Hugh Pickens DOT Com (2995471) writes "Jane Wakefield reports at BBC that a man convicted of possessing child abuse images is among the first to request Google remove links links to pages about his conviction after a European court ruled that an individual could force it to remove 'irrelevant and outdated' search results. Other takedown requests since the ruling include an ex-politician seeking re-election who has asked to have links to an article about his behaviour in office removed and a doctor who wants negative reviews from patients removed from google search results. Google itself has not commented on the so-called right-to-be-forgotten ruling since it described the European Court of Justice judgement as being 'disappointing'. Marc Dautlich, a lawyer at Pinsent Masons, says that search engines might find the new rules hard to implement. 'If they get an appreciable volume of requests what are they going to do? Set up an entire industry sifting through the paperwork?' says Dautlich. 'I can't say what they will do but if I was them I would say no and tell the individual to contact the Information Commissioner's Office.' The court said in its ruling that people could request the removal of data related to them that seem to be 'inadequate, irrelevant or no longer relevant, or excessive in relation to the purposes for which they were processed.'"
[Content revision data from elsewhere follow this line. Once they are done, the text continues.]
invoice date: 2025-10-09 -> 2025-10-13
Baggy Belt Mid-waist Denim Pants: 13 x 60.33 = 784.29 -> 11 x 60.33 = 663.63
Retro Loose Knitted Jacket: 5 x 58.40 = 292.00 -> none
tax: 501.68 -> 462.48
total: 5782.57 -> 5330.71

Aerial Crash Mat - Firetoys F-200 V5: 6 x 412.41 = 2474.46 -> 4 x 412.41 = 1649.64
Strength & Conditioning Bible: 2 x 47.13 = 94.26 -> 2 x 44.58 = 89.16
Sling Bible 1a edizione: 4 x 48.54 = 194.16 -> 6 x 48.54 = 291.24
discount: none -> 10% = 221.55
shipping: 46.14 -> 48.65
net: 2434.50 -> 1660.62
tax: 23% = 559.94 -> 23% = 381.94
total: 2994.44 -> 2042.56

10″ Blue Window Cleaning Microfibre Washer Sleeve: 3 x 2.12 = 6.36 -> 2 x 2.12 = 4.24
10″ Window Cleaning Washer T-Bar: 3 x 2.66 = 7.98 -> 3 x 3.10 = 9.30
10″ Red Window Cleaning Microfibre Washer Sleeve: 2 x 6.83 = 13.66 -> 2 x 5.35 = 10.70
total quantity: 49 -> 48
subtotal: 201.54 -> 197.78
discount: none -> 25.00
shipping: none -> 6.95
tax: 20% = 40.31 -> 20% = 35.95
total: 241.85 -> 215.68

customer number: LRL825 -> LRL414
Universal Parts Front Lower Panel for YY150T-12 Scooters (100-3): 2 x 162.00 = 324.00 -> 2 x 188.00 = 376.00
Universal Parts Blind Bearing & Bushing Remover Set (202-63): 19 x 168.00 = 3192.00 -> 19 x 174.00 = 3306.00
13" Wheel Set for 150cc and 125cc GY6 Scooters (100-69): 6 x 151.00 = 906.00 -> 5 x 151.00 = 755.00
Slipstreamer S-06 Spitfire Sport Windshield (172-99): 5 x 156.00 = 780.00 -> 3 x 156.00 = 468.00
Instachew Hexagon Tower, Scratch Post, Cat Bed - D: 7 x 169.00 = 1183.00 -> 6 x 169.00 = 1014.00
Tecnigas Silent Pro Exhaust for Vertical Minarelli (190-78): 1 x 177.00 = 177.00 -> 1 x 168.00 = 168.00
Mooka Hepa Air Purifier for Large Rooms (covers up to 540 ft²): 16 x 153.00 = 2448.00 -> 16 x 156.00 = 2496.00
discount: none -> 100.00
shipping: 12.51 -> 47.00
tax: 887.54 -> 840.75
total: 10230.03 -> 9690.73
10 of 370 comments (clear)

  1. I beg to differ. by gijoel · · Score: 5, Insightful

    I don't see how a conviction for possessing child porn is irrelevant or outdated. So I don't like his chances.

    1. Re:I beg to differ. by bradley13 · · Score: 5, Informative

      The problem is: Google has to review it. The court provided no guidelines other than the specific case they based the decision on.

      And have you read that? It was a businessman who didn't like Google linking to articles about his previous bankruptcy. Now, I would think the bankruptcy of a business type might just be relevant to my decision whether or not to contract with him. Apparently many of his potential customers thought the same way. But the court disagreed, and used this case as justification for the general decision.

      If Google refuses, you can cite this decision and take them to court. Now, one guy is no problem - but we are already seeing the beginning of the flood. When it becomes thousands, then millions of cases - just how are they supposed to deal with this?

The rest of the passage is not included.